» **Your assignment**: Set down exactly the lines from the one containing "La Villa ProvencaleLorgu: 1" to the final line of the records below, with every picture omitted.
-- Data for the task follows --
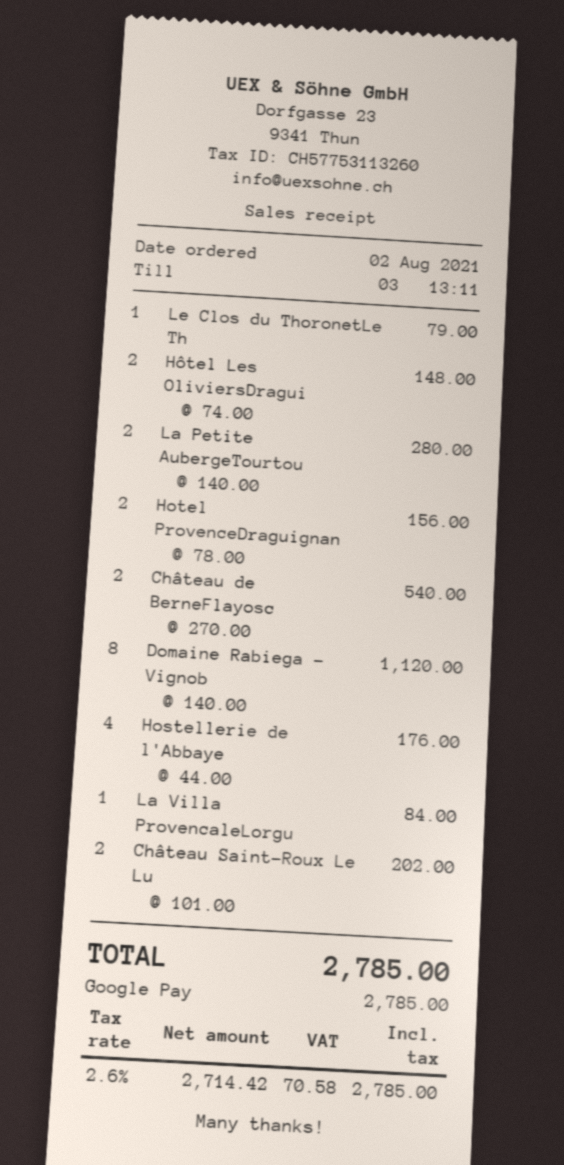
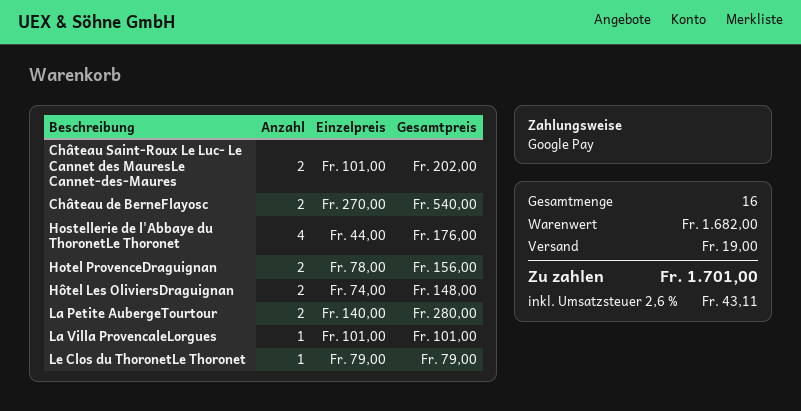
Domaine Rabiega - Vignob: 8 x 140.00 = 1120.00 -> none
La Villa ProvencaleLorgu: 1 x 84.00 = 84.00 -> 1 x 101.00 = 101.00
shipping: none -> 19.00
tax: 2.6% = 70.58 -> 2.6% = 43.11
total: 2785.00 -> 1701.00

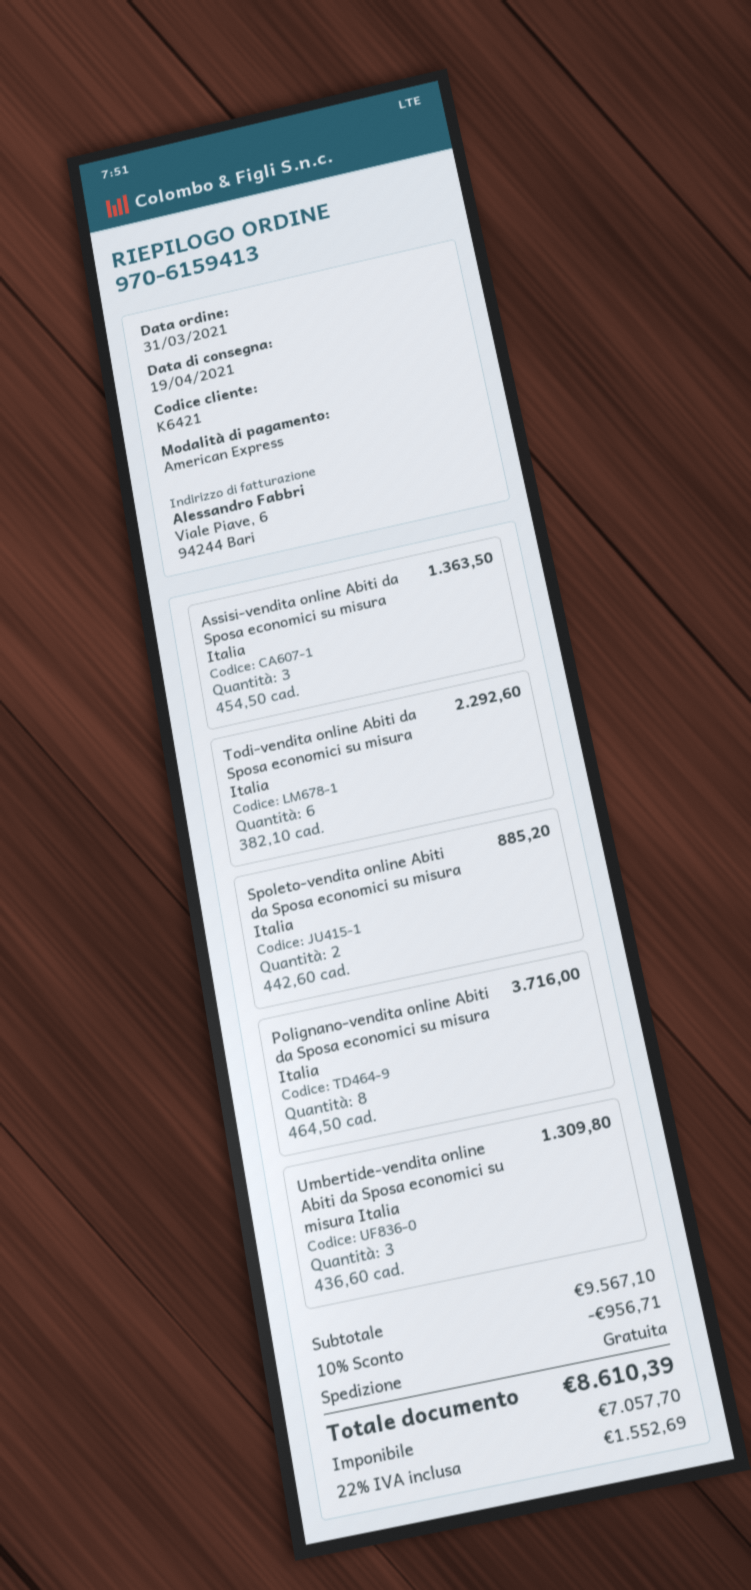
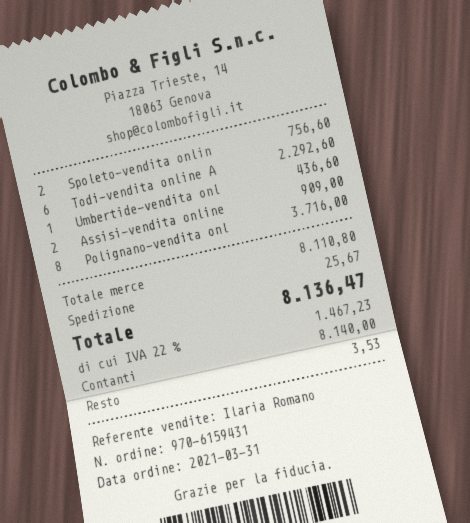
order number: 970-6159413 -> 970-6159431
payment method: American Express -> cash
Assisi-vendita online Abiti da Sposa economici su misura Italia: 3 for 1363.50 -> 2 for 909.00
Spoleto-vendita online Abiti da Sposa economici su misura Italia: 2 for 885.20 -> 2 for 756.60
Umbertide-vendita online Abiti da Sposa economici su misura Italia: 3 for 1309.80 -> 1 for 436.60
subtotal: 9567.10 -> 8110.80
discount: 10% = 956.71 -> none
shipping: 0.00 -> 25.67
tax: 22% = 1552.69 -> 22% = 1467.23
total: 8610.39 -> 8136.47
-- Data for the task concluded --
» **Exercise result**:
La Villa ProvencaleLorgu: 1 x 84.00 = 84.00 -> 1 x 101.00 = 101.00
shipping: none -> 19.00
tax: 2.6% = 70.58 -> 2.6% = 43.11
total: 2785.00 -> 1701.00

order number: 970-6159413 -> 970-6159431
payment method: American Express -> cash
Assisi-vendita online Abiti da Sposa economici su misura Italia: 3 for 1363.50 -> 2 for 909.00
Spoleto-vendita online Abiti da Sposa economici su misura Italia: 2 for 885.20 -> 2 for 756.60
Umbertide-vendita online Abiti da Sposa economici su misura Italia: 3 for 1309.80 -> 1 for 436.60
subtotal: 9567.10 -> 8110.80
discount: 10% = 956.71 -> none
shipping: 0.00 -> 25.67
tax: 22% = 1552.69 -> 22% = 1467.23
total: 8610.39 -> 8136.47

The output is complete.